Print the lines that run from the line with "ship to: Ängsgränd" to the line with "total: 16945.61 -> 16892.15", keeping both end lines, exactly as they appear in the entries below, and nothing else.

(Extracted data entries)
□ □ □ □ □ □ □

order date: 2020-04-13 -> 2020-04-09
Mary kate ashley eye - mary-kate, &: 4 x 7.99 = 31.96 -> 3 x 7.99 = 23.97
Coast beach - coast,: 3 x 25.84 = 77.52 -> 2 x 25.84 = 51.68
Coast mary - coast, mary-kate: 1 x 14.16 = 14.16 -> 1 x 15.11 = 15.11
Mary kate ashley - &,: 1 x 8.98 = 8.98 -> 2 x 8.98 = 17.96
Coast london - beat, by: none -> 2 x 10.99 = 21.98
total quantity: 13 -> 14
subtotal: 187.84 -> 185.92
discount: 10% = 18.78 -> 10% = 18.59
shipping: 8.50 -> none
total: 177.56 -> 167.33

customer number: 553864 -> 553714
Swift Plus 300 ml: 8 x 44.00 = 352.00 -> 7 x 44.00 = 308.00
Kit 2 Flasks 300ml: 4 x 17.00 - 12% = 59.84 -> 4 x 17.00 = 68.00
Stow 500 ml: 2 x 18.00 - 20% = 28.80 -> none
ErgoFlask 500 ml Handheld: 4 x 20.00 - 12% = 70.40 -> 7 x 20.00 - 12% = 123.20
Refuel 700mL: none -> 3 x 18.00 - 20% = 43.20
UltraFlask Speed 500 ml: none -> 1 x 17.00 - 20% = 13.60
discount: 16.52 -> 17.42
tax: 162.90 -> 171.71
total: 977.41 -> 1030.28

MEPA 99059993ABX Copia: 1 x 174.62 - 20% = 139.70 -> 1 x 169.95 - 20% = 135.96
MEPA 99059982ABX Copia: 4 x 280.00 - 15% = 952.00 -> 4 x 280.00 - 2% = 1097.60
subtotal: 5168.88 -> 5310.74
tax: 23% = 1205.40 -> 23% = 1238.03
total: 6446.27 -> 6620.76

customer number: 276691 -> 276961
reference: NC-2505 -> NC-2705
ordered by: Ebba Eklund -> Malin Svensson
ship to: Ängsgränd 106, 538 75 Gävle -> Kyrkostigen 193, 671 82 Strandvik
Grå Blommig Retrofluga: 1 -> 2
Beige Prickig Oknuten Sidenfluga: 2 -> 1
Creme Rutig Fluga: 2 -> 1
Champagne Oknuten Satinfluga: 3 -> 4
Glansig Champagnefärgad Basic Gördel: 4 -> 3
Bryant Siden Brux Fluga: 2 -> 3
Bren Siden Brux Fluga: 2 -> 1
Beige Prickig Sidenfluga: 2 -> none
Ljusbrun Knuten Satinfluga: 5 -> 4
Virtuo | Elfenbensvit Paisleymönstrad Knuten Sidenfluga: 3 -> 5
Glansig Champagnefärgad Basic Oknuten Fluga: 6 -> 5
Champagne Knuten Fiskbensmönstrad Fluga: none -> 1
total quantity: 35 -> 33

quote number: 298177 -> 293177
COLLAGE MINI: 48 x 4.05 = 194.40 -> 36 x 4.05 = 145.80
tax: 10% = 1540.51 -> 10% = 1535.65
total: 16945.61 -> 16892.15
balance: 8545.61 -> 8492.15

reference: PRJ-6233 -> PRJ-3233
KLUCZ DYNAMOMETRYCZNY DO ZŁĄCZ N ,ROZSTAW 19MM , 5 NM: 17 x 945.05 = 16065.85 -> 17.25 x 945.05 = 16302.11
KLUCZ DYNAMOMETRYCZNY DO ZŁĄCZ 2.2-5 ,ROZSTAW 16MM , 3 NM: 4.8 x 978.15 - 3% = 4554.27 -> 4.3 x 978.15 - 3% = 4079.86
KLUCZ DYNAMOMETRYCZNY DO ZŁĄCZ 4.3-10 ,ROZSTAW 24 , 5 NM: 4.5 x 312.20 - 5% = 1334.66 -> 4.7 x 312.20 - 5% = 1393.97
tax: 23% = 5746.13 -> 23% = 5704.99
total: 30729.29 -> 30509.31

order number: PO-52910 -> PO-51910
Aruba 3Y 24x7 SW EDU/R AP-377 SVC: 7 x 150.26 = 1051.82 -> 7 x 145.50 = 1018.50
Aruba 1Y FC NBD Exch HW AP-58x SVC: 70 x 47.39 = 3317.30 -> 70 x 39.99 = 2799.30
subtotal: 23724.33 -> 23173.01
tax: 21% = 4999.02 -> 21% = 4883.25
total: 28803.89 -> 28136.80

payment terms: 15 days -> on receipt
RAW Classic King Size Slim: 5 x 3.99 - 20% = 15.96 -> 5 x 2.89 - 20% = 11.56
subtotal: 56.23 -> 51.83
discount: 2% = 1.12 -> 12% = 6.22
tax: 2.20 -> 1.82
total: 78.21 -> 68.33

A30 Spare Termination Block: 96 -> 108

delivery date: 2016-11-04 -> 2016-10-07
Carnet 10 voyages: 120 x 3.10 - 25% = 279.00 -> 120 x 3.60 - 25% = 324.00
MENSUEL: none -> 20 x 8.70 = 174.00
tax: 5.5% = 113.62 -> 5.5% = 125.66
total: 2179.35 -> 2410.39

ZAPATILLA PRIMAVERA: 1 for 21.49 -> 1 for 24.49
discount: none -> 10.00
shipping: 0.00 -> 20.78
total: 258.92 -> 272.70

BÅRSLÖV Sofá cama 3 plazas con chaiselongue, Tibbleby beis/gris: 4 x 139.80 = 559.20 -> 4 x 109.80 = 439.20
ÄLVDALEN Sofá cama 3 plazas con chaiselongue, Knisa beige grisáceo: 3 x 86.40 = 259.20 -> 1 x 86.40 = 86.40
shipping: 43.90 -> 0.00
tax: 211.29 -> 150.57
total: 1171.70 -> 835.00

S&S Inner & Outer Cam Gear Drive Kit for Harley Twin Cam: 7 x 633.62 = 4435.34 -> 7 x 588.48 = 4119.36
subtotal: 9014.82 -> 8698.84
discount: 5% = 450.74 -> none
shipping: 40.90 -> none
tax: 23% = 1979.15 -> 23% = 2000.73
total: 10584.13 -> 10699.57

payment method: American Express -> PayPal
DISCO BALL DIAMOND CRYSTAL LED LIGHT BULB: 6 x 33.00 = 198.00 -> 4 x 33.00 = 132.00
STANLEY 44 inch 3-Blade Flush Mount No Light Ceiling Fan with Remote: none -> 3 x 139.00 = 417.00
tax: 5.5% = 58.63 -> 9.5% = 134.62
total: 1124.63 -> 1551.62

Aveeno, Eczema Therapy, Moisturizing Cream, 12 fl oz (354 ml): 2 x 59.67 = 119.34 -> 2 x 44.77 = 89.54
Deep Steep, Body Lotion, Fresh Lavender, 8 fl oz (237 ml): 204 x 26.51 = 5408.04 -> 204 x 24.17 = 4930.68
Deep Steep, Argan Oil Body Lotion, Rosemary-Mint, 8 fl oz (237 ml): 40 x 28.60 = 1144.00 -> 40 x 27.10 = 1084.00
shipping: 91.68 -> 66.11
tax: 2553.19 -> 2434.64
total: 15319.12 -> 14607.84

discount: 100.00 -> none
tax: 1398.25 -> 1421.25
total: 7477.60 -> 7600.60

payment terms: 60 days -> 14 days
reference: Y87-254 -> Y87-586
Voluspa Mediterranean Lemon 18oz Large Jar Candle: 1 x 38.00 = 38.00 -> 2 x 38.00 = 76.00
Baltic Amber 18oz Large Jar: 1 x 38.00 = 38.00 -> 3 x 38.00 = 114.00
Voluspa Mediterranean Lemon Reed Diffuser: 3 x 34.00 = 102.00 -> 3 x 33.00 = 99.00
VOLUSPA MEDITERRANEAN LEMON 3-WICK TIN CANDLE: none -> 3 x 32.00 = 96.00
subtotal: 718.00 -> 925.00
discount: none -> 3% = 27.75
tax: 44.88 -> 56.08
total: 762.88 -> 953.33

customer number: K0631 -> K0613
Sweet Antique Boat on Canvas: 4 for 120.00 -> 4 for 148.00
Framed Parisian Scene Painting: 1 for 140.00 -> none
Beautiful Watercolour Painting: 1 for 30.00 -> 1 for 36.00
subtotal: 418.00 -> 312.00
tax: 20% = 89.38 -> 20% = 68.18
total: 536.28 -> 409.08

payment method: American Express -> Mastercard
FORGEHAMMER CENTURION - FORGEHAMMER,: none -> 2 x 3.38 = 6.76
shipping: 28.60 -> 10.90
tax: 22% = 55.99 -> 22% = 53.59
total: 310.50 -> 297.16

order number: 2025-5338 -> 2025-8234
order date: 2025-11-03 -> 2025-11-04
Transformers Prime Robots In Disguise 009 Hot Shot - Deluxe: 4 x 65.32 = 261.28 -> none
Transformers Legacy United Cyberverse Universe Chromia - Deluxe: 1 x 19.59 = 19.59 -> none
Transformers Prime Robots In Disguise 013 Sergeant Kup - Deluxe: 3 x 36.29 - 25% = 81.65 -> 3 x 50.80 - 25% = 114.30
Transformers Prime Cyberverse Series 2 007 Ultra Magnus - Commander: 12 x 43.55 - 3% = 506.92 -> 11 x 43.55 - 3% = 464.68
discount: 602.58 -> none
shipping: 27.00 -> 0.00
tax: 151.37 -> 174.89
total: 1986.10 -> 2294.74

□ □ □ □ □ □ □

▶ **Answer for this exercise**:
ship to: Ängsgränd 106, 538 75 Gävle -> Kyrkostigen 193, 671 82 Strandvik
Grå Blommig Retrofluga: 1 -> 2
Beige Prickig Oknuten Sidenfluga: 2 -> 1
Creme Rutig Fluga: 2 -> 1
Champagne Oknuten Satinfluga: 3 -> 4
Glansig Champagnefärgad Basic Gördel: 4 -> 3
Bryant Siden Brux Fluga: 2 -> 3
Bren Siden Brux Fluga: 2 -> 1
Beige Prickig Sidenfluga: 2 -> none
Ljusbrun Knuten Satinfluga: 5 -> 4
Virtuo | Elfenbensvit Paisleymönstrad Knuten Sidenfluga: 3 -> 5
Glansig Champagnefärgad Basic Oknuten Fluga: 6 -> 5
Champagne Knuten Fiskbensmönstrad Fluga: none -> 1
total quantity: 35 -> 33

quote number: 298177 -> 293177
COLLAGE MINI: 48 x 4.05 = 194.40 -> 36 x 4.05 = 145.80
tax: 10% = 1540.51 -> 10% = 1535.65
total: 16945.61 -> 16892.15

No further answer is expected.